Problem to solve >> Extract all lines from the data beneath that include the word "existencias".

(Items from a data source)

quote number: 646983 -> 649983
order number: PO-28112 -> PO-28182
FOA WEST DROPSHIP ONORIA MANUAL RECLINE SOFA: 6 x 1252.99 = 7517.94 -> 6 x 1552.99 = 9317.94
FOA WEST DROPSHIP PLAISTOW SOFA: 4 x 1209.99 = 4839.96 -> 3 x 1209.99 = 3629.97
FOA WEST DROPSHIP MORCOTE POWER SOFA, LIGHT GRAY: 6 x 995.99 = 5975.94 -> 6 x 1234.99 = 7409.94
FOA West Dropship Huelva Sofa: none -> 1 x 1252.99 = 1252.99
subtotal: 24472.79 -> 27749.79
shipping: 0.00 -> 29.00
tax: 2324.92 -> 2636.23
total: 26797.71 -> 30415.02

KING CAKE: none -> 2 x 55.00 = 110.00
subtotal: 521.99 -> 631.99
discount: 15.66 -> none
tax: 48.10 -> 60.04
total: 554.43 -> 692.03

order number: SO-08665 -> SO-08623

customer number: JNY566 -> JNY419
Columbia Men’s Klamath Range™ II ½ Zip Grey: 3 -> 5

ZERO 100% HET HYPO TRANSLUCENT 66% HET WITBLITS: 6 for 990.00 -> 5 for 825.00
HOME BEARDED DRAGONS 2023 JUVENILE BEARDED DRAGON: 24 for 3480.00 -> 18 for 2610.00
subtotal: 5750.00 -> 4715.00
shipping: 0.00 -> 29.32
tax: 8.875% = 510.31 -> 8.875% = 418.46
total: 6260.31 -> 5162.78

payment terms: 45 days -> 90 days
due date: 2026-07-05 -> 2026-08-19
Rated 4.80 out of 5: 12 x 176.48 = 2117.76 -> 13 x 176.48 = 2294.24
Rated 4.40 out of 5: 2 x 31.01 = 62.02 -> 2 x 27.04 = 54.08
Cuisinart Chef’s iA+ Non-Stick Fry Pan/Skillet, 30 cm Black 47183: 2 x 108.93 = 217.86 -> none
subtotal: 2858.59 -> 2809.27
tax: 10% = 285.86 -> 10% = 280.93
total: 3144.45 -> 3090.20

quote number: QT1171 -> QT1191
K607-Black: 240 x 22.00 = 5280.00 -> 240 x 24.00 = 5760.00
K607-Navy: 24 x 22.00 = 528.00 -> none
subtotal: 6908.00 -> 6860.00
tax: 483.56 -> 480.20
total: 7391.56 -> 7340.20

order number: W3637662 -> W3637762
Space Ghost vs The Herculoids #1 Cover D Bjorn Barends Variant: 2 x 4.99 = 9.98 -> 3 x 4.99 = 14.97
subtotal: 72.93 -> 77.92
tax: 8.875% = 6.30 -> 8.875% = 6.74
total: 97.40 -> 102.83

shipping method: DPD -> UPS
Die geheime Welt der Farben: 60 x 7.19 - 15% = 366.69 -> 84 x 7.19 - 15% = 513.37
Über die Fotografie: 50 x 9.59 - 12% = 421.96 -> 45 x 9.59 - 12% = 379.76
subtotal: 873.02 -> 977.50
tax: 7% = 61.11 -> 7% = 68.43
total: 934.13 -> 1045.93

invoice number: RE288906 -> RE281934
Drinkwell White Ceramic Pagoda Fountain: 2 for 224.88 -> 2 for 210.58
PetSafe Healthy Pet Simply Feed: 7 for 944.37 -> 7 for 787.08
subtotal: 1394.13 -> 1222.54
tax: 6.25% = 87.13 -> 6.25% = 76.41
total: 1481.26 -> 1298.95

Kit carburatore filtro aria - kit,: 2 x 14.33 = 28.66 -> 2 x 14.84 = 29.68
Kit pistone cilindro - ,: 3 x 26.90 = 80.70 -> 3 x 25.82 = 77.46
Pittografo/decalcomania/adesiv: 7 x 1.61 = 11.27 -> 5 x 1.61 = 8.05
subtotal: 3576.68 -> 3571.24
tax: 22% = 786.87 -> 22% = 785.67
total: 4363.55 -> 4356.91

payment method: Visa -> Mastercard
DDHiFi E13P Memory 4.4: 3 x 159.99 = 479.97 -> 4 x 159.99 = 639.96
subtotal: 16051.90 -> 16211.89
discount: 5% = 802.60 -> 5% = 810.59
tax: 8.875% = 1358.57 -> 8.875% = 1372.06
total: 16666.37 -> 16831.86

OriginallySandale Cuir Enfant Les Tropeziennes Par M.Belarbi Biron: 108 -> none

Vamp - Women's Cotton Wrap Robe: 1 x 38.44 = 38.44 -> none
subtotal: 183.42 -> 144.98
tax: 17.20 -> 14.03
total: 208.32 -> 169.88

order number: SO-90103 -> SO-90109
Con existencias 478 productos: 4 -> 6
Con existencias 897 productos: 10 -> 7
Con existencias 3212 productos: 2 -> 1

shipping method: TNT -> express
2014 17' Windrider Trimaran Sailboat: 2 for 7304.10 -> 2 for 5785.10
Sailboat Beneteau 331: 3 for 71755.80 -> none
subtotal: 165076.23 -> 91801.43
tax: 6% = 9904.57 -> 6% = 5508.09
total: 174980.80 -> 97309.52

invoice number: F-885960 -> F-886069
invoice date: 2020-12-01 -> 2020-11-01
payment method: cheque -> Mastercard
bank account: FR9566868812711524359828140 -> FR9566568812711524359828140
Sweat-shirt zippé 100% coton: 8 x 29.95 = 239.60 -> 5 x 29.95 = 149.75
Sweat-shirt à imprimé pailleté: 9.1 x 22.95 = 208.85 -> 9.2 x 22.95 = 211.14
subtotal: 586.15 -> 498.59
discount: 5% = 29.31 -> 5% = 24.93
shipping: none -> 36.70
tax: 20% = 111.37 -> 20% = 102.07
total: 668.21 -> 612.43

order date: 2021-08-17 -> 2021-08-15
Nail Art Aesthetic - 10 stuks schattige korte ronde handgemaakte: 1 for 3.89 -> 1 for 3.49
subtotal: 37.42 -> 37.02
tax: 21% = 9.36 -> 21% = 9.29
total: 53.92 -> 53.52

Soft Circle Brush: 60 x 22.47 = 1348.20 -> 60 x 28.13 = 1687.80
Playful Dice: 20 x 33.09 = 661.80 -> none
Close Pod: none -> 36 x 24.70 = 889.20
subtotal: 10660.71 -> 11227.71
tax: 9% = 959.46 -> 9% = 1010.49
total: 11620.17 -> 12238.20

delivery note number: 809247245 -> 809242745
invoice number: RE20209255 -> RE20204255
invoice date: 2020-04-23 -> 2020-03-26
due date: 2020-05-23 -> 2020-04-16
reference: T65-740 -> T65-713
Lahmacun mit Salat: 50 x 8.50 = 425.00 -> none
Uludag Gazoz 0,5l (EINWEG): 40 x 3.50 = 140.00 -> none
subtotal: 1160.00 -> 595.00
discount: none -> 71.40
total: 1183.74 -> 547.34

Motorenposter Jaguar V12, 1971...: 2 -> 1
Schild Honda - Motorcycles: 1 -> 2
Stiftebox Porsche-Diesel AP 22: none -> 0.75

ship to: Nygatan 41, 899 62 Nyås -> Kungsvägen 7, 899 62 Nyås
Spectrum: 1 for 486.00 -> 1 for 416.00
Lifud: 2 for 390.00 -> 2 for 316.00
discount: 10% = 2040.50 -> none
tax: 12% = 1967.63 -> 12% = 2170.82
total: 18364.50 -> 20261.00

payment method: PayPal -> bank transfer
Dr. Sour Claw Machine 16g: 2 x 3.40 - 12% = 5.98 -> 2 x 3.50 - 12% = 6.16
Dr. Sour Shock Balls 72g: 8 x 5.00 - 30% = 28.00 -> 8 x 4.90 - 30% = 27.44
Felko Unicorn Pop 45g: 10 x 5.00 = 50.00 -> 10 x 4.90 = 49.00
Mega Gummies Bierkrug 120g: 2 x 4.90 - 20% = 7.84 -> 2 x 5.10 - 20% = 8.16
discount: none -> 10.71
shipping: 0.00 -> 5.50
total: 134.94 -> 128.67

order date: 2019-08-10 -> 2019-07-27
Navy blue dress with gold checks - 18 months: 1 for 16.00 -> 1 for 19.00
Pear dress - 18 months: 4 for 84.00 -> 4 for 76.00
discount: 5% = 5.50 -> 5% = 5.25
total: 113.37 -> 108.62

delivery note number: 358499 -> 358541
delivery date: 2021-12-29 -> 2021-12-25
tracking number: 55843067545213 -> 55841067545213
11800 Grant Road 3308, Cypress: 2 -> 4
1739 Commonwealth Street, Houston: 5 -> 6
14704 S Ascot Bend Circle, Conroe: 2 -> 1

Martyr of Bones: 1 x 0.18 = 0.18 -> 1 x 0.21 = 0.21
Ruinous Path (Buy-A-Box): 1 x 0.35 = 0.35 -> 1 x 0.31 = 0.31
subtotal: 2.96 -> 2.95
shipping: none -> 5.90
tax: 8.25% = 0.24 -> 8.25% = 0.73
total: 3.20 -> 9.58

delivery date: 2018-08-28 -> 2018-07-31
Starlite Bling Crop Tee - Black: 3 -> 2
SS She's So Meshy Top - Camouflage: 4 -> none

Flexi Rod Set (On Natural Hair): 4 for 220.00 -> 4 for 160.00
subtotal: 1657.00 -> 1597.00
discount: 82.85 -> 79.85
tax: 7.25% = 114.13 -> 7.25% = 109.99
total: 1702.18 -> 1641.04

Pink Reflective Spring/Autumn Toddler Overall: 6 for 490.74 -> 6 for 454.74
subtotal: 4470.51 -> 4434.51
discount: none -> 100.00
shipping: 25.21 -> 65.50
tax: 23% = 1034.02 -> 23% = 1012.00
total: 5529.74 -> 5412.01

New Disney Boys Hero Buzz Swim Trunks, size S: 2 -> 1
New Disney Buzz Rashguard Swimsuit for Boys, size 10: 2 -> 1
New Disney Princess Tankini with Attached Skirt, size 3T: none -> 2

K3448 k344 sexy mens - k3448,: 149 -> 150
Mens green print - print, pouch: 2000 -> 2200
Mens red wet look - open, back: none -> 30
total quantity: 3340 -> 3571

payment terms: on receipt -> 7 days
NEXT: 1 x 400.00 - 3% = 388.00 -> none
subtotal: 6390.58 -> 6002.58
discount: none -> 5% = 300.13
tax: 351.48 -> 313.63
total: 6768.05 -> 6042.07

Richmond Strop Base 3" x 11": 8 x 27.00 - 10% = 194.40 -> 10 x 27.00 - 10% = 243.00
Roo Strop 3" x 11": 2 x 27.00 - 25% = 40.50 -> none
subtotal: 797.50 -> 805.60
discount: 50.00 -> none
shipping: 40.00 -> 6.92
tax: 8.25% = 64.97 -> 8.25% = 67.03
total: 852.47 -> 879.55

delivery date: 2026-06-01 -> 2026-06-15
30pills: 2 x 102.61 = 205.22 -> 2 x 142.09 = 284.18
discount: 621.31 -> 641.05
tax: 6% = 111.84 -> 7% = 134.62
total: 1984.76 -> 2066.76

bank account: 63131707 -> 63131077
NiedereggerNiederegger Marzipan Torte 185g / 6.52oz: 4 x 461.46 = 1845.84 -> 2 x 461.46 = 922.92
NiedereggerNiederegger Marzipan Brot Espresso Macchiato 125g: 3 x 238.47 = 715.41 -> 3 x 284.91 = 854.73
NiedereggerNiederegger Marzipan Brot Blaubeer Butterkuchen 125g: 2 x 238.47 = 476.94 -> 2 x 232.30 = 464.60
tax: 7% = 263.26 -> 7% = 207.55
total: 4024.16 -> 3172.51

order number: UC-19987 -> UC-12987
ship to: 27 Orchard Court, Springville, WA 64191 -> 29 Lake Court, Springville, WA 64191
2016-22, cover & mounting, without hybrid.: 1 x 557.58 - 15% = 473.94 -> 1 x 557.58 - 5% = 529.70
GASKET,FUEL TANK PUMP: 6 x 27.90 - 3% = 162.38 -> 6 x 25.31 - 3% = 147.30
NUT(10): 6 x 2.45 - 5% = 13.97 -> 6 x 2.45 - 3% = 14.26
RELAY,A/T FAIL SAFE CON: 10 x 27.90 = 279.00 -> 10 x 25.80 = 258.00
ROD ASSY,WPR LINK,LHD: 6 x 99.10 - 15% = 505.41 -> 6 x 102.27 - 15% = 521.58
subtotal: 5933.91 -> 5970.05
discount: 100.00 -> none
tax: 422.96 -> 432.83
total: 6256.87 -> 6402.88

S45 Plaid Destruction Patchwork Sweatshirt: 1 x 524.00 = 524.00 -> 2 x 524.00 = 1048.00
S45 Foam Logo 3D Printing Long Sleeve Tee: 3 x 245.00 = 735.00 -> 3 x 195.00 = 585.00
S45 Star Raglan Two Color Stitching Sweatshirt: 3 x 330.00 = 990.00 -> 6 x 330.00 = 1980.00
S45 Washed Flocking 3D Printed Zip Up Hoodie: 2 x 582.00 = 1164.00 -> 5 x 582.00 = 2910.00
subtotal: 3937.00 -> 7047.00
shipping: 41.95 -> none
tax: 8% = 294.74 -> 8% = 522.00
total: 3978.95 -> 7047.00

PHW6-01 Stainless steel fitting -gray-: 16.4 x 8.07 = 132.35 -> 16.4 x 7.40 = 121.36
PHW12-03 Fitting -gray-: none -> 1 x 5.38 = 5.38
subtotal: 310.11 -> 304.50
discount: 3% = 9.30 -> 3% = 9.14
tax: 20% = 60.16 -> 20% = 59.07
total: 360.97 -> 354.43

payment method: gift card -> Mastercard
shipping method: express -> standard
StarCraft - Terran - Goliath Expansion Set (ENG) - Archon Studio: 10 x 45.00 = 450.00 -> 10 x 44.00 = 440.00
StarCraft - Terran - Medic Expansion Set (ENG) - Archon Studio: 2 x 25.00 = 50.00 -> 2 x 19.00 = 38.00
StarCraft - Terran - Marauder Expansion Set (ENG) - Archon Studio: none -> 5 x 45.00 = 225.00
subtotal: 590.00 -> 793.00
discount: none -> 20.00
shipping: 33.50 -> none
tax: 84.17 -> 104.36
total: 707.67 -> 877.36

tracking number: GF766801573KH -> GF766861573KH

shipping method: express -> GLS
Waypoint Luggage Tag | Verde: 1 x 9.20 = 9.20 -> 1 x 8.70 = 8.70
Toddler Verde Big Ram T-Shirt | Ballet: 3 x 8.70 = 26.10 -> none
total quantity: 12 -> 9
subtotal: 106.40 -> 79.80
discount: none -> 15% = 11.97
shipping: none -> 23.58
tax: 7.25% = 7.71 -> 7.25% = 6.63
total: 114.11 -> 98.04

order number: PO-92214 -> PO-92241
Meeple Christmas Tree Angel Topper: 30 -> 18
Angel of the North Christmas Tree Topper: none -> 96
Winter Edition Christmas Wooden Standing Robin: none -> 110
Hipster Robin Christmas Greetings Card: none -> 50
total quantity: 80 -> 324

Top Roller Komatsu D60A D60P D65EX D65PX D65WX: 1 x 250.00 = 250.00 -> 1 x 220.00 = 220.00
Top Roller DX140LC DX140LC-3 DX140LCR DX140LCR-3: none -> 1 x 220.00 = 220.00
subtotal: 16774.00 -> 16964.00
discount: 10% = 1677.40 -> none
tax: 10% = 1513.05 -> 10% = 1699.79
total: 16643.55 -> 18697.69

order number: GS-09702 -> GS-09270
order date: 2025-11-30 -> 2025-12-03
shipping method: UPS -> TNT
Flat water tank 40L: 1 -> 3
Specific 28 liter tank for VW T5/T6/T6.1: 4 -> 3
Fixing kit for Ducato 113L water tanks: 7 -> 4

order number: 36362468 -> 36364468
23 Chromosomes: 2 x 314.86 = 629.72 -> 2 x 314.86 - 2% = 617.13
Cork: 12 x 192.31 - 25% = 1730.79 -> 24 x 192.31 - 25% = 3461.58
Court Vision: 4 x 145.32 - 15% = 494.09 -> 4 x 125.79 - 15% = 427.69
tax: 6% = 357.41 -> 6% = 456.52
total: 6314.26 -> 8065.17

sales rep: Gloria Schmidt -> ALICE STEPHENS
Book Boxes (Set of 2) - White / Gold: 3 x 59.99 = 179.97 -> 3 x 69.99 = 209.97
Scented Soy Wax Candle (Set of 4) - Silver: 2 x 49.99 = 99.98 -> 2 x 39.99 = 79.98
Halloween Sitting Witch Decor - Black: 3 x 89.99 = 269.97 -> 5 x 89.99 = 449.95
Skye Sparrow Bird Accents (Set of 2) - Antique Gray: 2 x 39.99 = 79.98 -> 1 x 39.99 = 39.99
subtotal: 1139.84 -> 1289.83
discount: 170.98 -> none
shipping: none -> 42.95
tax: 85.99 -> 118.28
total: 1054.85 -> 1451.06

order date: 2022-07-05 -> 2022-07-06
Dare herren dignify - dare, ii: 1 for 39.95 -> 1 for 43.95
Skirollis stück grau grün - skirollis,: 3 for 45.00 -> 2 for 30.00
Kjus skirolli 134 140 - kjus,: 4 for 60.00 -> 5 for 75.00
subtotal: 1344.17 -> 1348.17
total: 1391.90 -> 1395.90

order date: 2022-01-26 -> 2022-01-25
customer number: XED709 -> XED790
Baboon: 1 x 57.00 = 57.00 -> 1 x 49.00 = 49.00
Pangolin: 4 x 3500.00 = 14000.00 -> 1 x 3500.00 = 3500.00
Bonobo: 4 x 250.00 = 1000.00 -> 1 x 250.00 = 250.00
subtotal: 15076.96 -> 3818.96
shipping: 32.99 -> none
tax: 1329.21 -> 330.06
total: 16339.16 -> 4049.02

Exercise response >>
Con existencias 478 productos: 4 -> 6
Con existencias 897 productos: 10 -> 7
Con existencias 3212 productos: 2 -> 1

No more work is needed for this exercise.